OPINIONConsumer Trends

Why private-label’s grocery glow up should make restaurants nervous

Retail Watch: Store brands continue to set records. Their rise should give restaurants some clues about what diners want right now.
generic grocery products
Once known as "generics," private-label grocery products are setting sales records. Restaurants should take note. | Photo: Shutterstock

Retail Watch

If you are old enough to remember “generic” items at the grocery store, those black-and-white packages of ice cream and soda and potato chips that weren’t as good as the “real” products but were a heckuva lot cheaper, you may be surprised to learn they’ve had a glow up since the 1980s.

A big one. 

The preferred retail terminology is now “private label” or “store brand,” and they have become huge sellers for grocery stores, particularly as pandemic-fueled supply chain issues led to widespread food inflation in recent years. 

Just this week, the Private Label Manufacturers Association (PLMA), which has been around since 1979, said store-brand products sold a record $282.2 billion in 2025, growing at nearly three times the rate of national brands. Store brand unit volume also set a new record, while national brand unit volume declined slightly. 

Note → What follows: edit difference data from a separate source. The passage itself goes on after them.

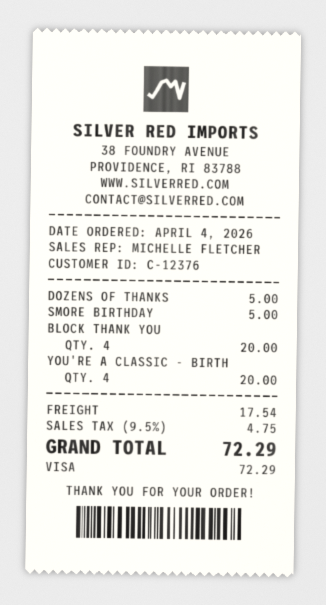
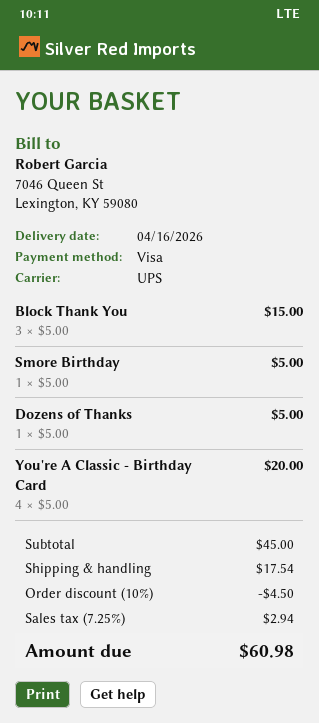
BLOCK THANK YOU: 4 for 20.00 -> 3 for 15.00
discount: none -> 10% = 4.50
tax: 9.5% = 4.75 -> 7.25% = 2.94
total: 72.29 -> 60.98

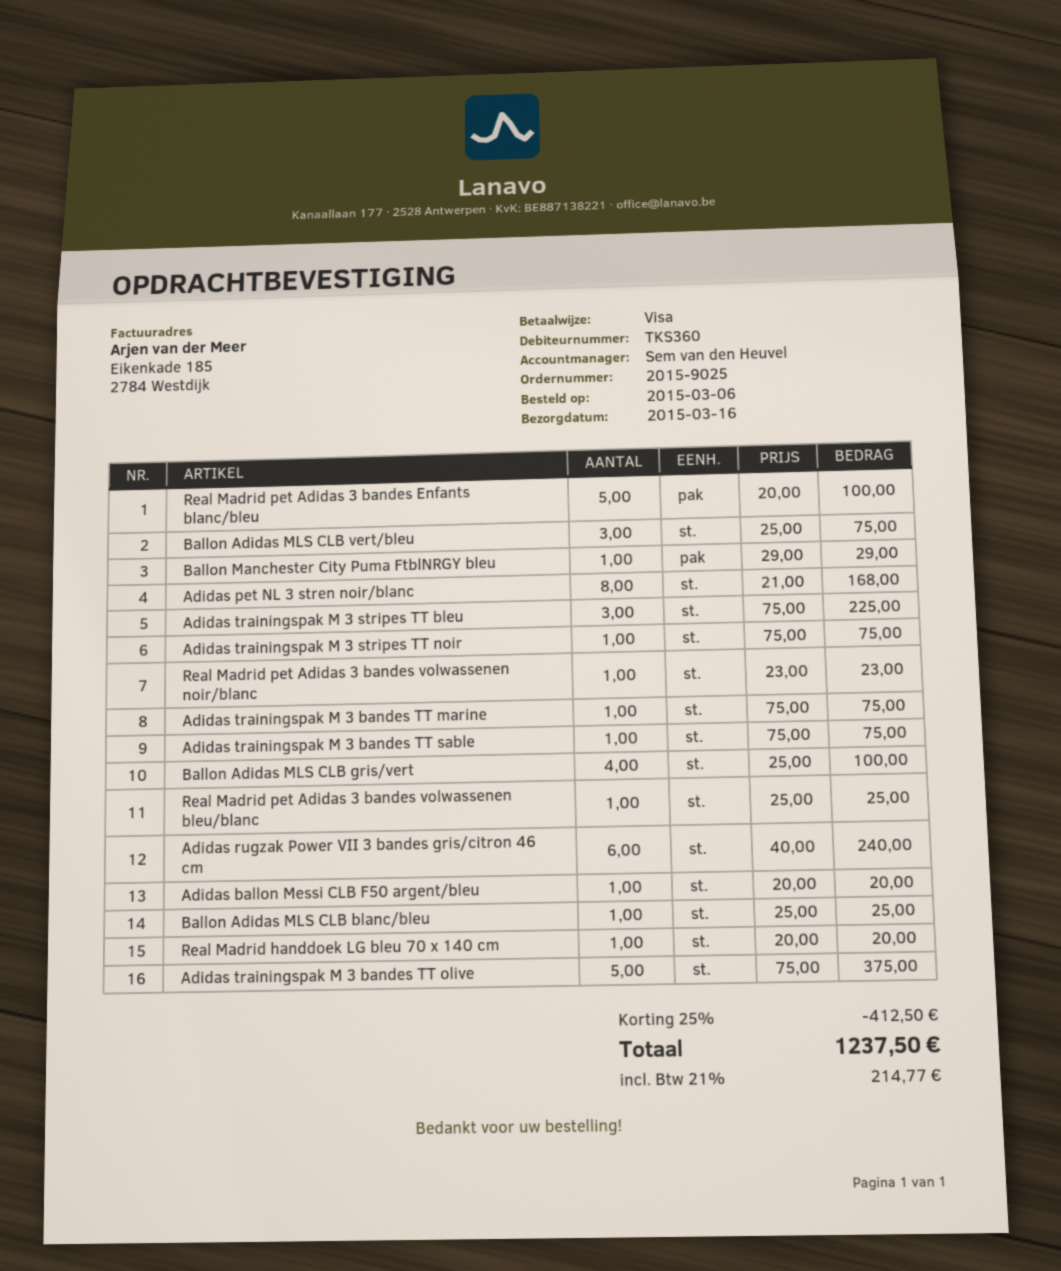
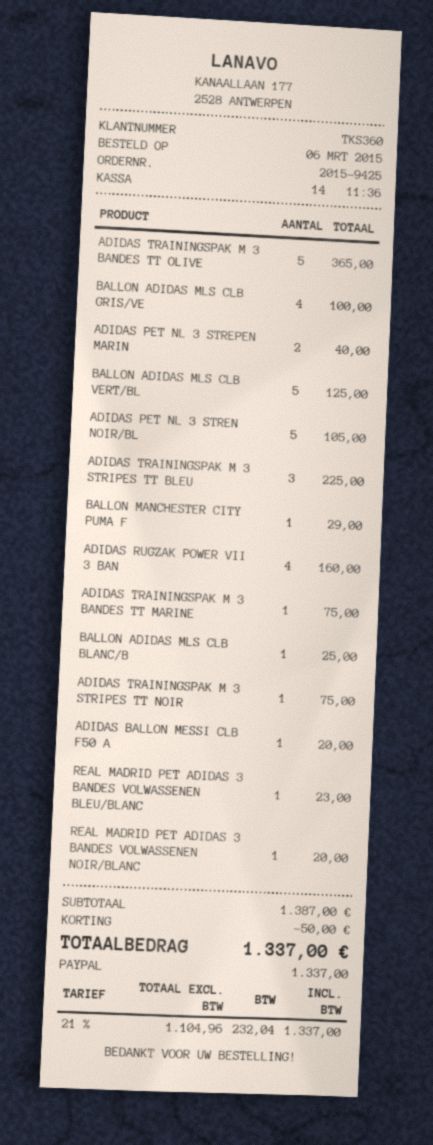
order number: 2015-9025 -> 2015-9425
payment method: Visa -> PayPal
Real Madrid pet Adidas 3 bandes Enfants blanc/bleu: 5 for 100.00 -> none
Ballon Adidas MLS CLB vert/bleu: 3 for 75.00 -> 5 for 125.00
Adidas pet NL 3 stren noir/blanc: 8 for 168.00 -> 5 for 105.00
Real Madrid pet Adidas 3 bandes volwassenen noir/blanc: 1 for 23.00 -> 1 for 20.00
Adidas trainingspak M 3 bandes TT sable: 1 for 75.00 -> none
Real Madrid pet Adidas 3 bandes volwassenen bleu/blanc: 1 for 25.00 -> 1 for 23.00
Adidas rugzak Power VII 3 bandes gris/citron 46 cm: 6 for 240.00 -> 4 for 160.00
Real Madrid handdoek LG bleu 70 x 140 cm: 1 for 20.00 -> none
Adidas trainingspak M 3 bandes TT olive: 5 for 375.00 -> 5 for 365.00
ADIDAS PET NL 3 STREPEN MARIN: none -> 2 for 40.00
discount: 412.50 -> 50.00
tax: 21% = 214.77 -> 21% = 232.04
total: 1237.50 -> 1337.00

Stores like Aldi and Trader Joe’s are not only known for their low prices. They’re driving traffic because they sell store brands consumers like, signature products they can’t find anywhere else. 

But you run a restaurant. Why do you care about what kind of soap somebody is buying at the grocery store?

Because private label’s rip-roaring success says a whole lot about where your diners are right now. 

They want a good deal, yes. But they also want something fun and different, something they can’t find at every chain. 

In fact, 56% of consumers said their definition of a good value means food must taste great in addition to being a good price, according to a survey released earlier this month by the Consumer and Retail Group from Alvarez & Marsal. And nearly half (46%) of those surveyed said they’ve stopped visiting a fast-food restaurant because of declining food quality. 

Look at the success of McDonald’s Grinch Meal late last year, which reportedly did so well that some restaurants ran out of the holiday socks that accompanied the meals. The meals came with a Big Mac or a 10-piece Chicken Nuggets, along with Shaker Fries coated in Grinch-y dill seasoning, plus a drink. The whole thing came in a Grinch-themed box, turning a low-priced, fast-food meal into a special occasion that resonated with diners. 

Grocery prices have risen more slowly than restaurant prices in recent years. And, with the increasingly high quality of private-label products, consumers have become more comfortable cooking at home as a replacement for dining out. The quality gap between restaurants and home-cooked food is shrinking, given the explosion of refrigerated restaurant meals, specialty sauces, canned cocktails and high-end snacks. 

(Just take a cruise through the Trader Joe’s freezer section. You could certainly assemble the fixings for a perfectly enjoyable cocktail party—no restaurant catering needed.)

Restaurants should pay some attention to the recent success of private-label products. For consumers, cost sensitivity doesn’t appear to be fading. If they can continue to make good-quality meals at home, diners will likely become even more suspicious about the “value” of their restaurant meal.